Mon Jul 27, 2015 2:57 pm

We have had several occurrences of massive corruption after Starwind servers were rebooted.

We have about 60TB data served behind each SW box.
Each box has 3x iScsi targets, each serving a 20TB volume to ESXi hosts.
Each 20TB LUN is a Flat file (no LSFS) and has 8GB L1 cache and 60GB SSD L2 caches in WB mode.

The last time we rebooted both Starwind boxes they each hung at the shutdown screen for over an hour.
We were forced to power them off manually and when they came back on the VMs were brought back online but we had massive (and i mean MASSIVE) file corruption across all volumes.
It took many days of chkdsk repairs to get things back to normal and we had several hundred GBs of data corrupted to the point were it was screwed completely.

We tried to do an update of SW software on one box at a later stage in case it was a bug and while stopping the SW service it hung for well over an hour again and eventually the process stopped with a timeout error but once we restarted SW and brought the volumes back online the VMs once again showed extensive corruption.

Our investigations have led us to believe that the use of L2 cache on the SSDs is the cause of the issue. When monitoring disk writes to the 20TB LUNs we see huge writes going to the SSD Cache but very little to the actual main datastores.
I think the cache flush algorithms are at fault as the data is being written to the SSD cache and not to the main volume, or at least not fully.
I assume that when the SW process is being stopped during a server shutdown all the data sitting in the SSD cache is being written out to disk which takes a long time and is causing the SW process to hang at the stopping stage which eventually bombs out without finishing. Once the server is rebooted the L2 cache is dumped by SW and the data is lost leading to our corruption.

So I have some questions:
Why is the cache not flushing periodically or as soon as the disk queue has decreased to the main data store?
Why is the SW process taking so long to stop?
Why is the data sitting in the L2 cache being dumped on a server reboot? This is a serious flaw. No raid controller would dump your data in cache waiting to be written after a reboot so why would Starwind do it?
Is there any way to manually request SW to write all cached data to disk?

We are going to need to reboot our servers again someday. That is inevitable.
We need a way to be able to sync the cache to disk while the service is in a running state and be able to stop the SW service gracefully without suffering more corruption.

I have been told elsewhere on this forum that the use of L2 cache in WB mode is not recommended.
I completely disagree as we have been using this method of cache on Nexenta and Solaris with ZFS for years to massively increase performance and have never had an adverse effect from a reboot.

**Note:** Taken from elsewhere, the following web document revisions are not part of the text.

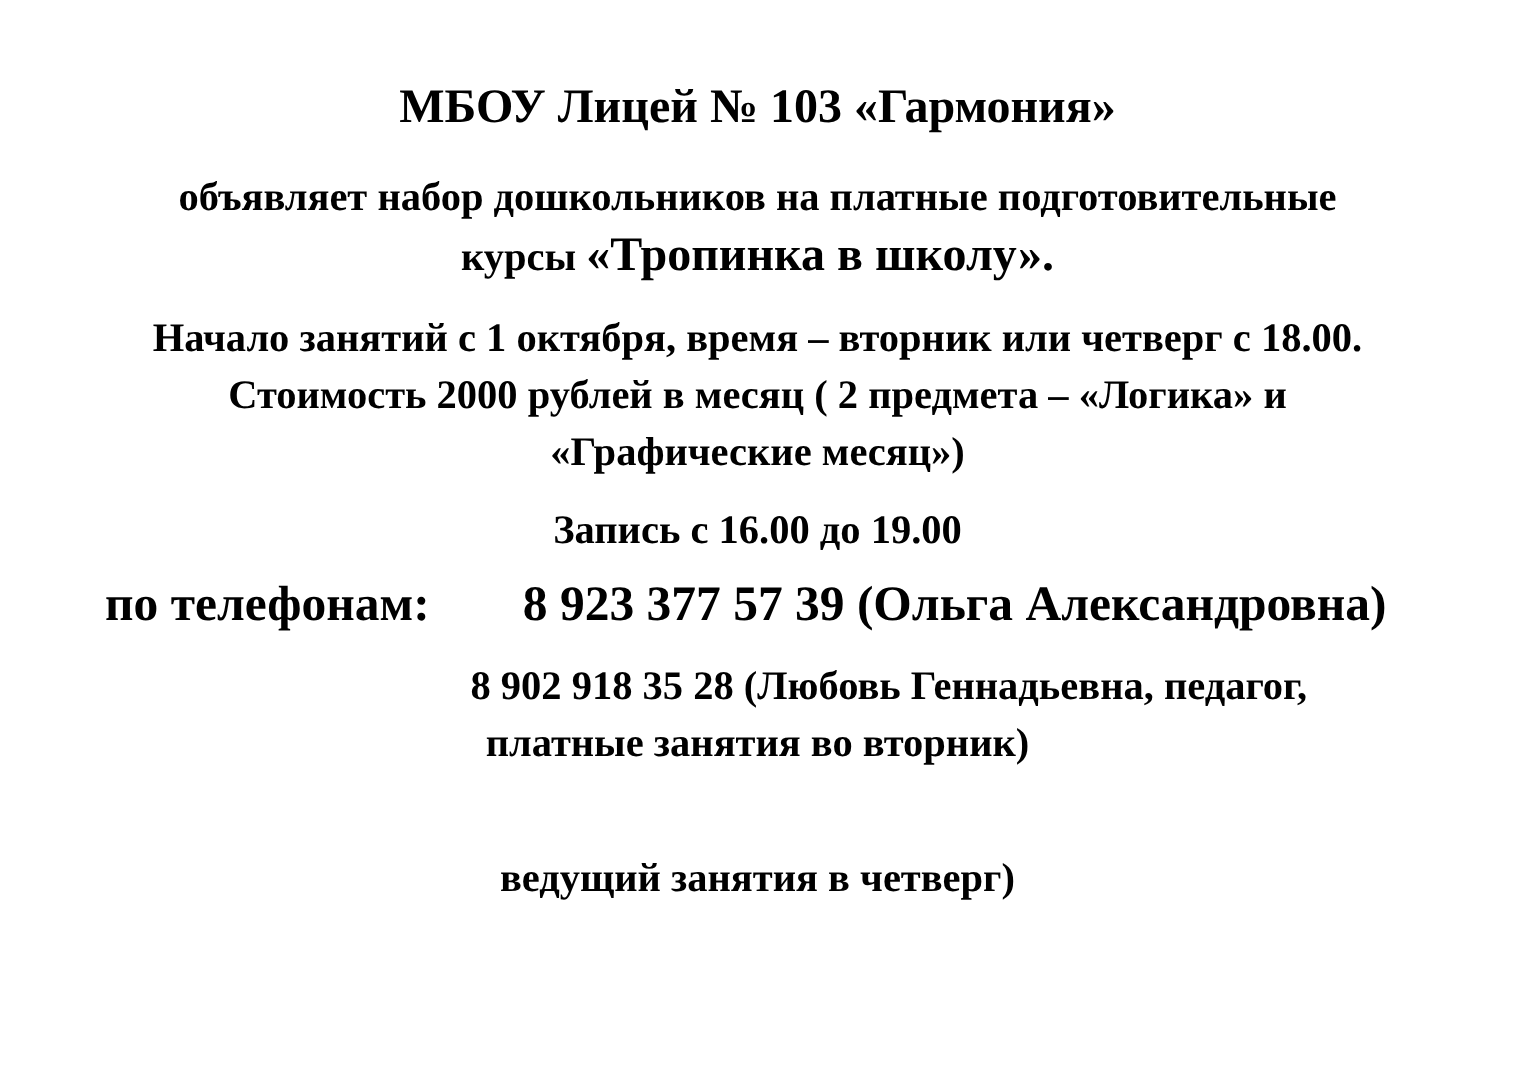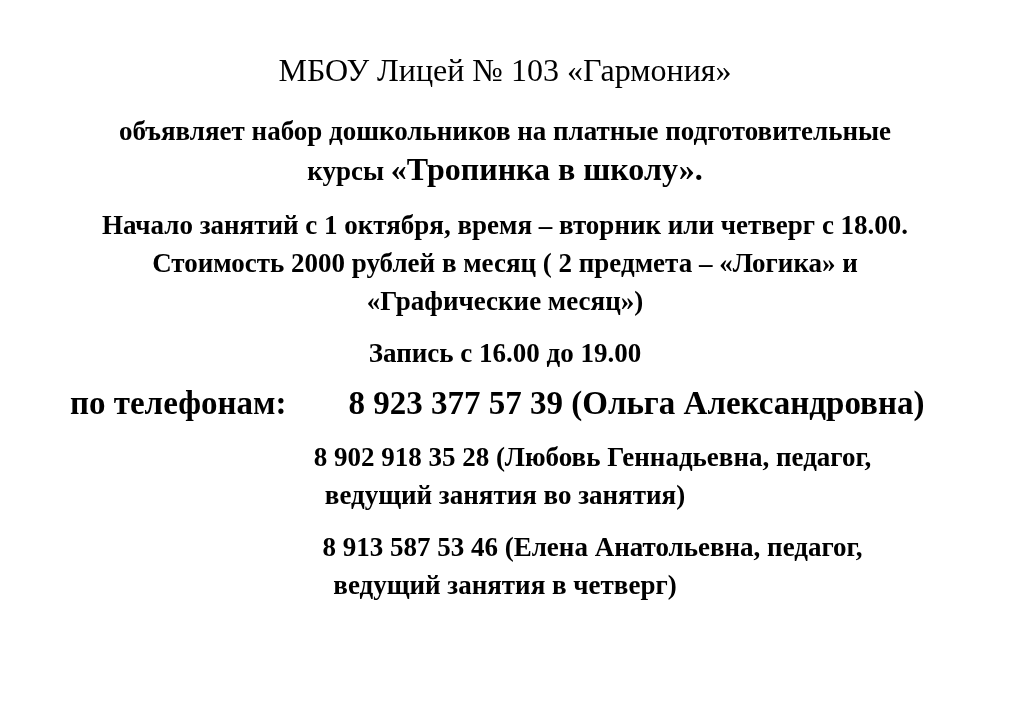--- a/index.html
+++ b/index.html
@@ -16,21 +16,21 @@
     padding: 48px 84px 0 70px;
     overflow: hidden;
     font-family: "Liberation Serif", "DejaVu Serif", serif;
     font-weight: 700;
     color: #000000;
   }
   .title {
     margin: 0 0 20px 0;
     font-size: 32px;
     line-height: 44px;
-    font-weight: 400;
+    font-weight: 700;
     text-align: center;
     white-space: nowrap;
   }
   .intro {
     margin: 0 0 16px 0;
     font-size: 27px;
     line-height: 38px;
     text-align: center;
   }
   .intro .course-name {
@@ -88,21 +88,21 @@
   </p>
 
   <p class="registration">Запись с 16.00 до 19.00</p>
 
   <p class="phones-line">
     <span>по телефонам:</span><span class="phone-number">8 923 377 57 39 (Ольга Александровна)</span>
   </p>
 
   <p class="phone-entry">
     <span class="wrap-line">8 902 918 35 28 (Любовь Геннадьевна, педагог,</span><br>
-    <span class="wrap-line">ведущий занятия во занятия)</span>
+    <span class="wrap-line">платные занятия во вторник)</span>
   </p>
 
   <p class="phone-entry">
-    <span class="wrap-line">8 913 587 53 46 (Елена Анатольевна, педагог,</span><br>
+    <br>
     <span class="wrap-line">ведущий занятия в четверг)</span>
   </p>
 
 </div>
 
 </body></html>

What can we do to fix this issue on Starwind?
lucki
Posts: 8
Joined: Sun May 17, 2015 4:35 am

Tue Jul 28, 2015 2:29 am

buy support/production licence, no one from star wind will actually answer your questions
craggy
Posts: 55
Joined: Tue Oct 30, 2012 3:33 pm

Tue Jul 28, 2015 10:44 am

Why would buying a production license make any difference here?
The codebase is identical whether it's free or paid for.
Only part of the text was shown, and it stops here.